Fragment über die deutsche Sprache

§ 22

Sprachautorität

Weder der Sprachforscher, noch der Genius, noch das Volk allein besitzen das Sprachregale und können aus eigner Machtvollkommenheit ein neues Wort oder gar eine Wortfügung einsetzen zur Regierung. Der erste nicht, weil dieser Sprachgesetzgeber beinahe nur andern Gesetzgebern befiehlt, die wieder ihm befehlen, und weil überhaupt ihre grammatischen Pandekten der Menge so verborgen und unzugänglich sind als die florentinischen; – der zweite, der Genius, nicht, weil es nur eine päpstliche und keine geniale Unfehlbarkeit und Wahrheit-Statthalterei gibt; – und das dritte nicht, das Volk, das ebensooft den beiden vorigen gehorcht als befiehlt und mehr pflanzt als säet. Aber worauf ruht denn endlich die Sprachherrschaft der neuen Wörter und Wortfolgen? Auf allen dreien auf einmal, wie jede Regier- und Staatgewalt, d. h. auf dem Dreifuße von Gesetz, Macht und leidendem oder tätigem Gehorsam.
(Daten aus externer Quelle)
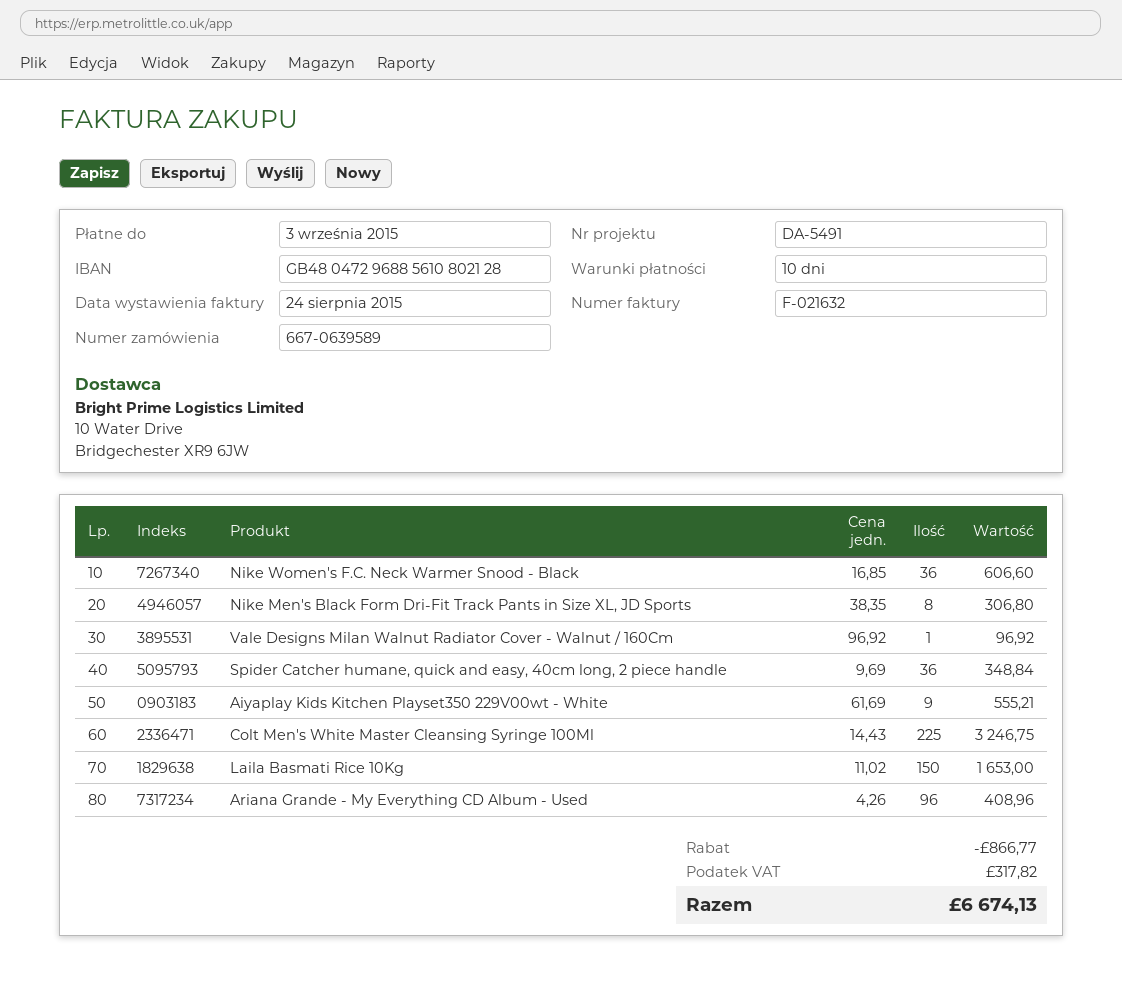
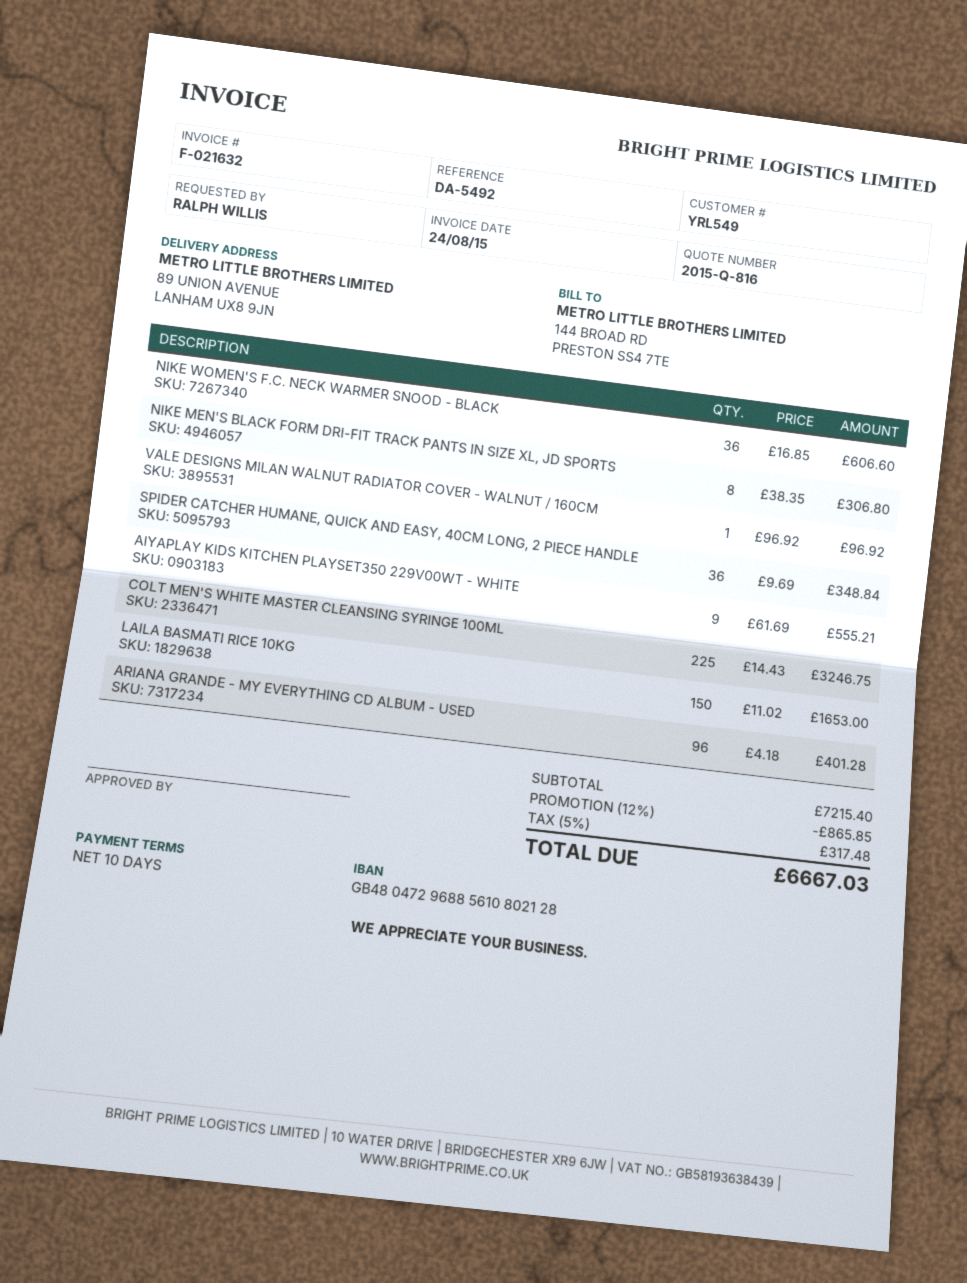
reference: DA-5491 -> DA-5492
Ariana Grande - My Everything CD Album - Used: 96 x 4.26 = 408.96 -> 96 x 4.18 = 401.28
discount: 866.77 -> 865.85
tax: 317.82 -> 317.48
total: 6674.13 -> 6667.03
Auf diesem legitimen Dreifuße – woran freilich oft ein Bein länger ist als das andere – stehen die Reiche erträglich, wenn nur nicht der Fuß gerade einen gekrönten Zerberus-Dreikopf trägt; ein Teil Macht oder Eroberung, ein Teil Gesetz oder Herkommen, ein Teil Einwilligen oder Mitstimmen der Menge. So kommt denn wie ein Napoleon ein Wort auf den Thron durch die Macht eines erobernden Dichters und die Einstimmung der von ihm regierten Menge und durch den Beitritt der Sprachanalogie. Man muß aber nicht zu genau und in zu ähnliche Teile absondern wollen, weder bei regierenden Wörtern, noch regierenden Häuptern.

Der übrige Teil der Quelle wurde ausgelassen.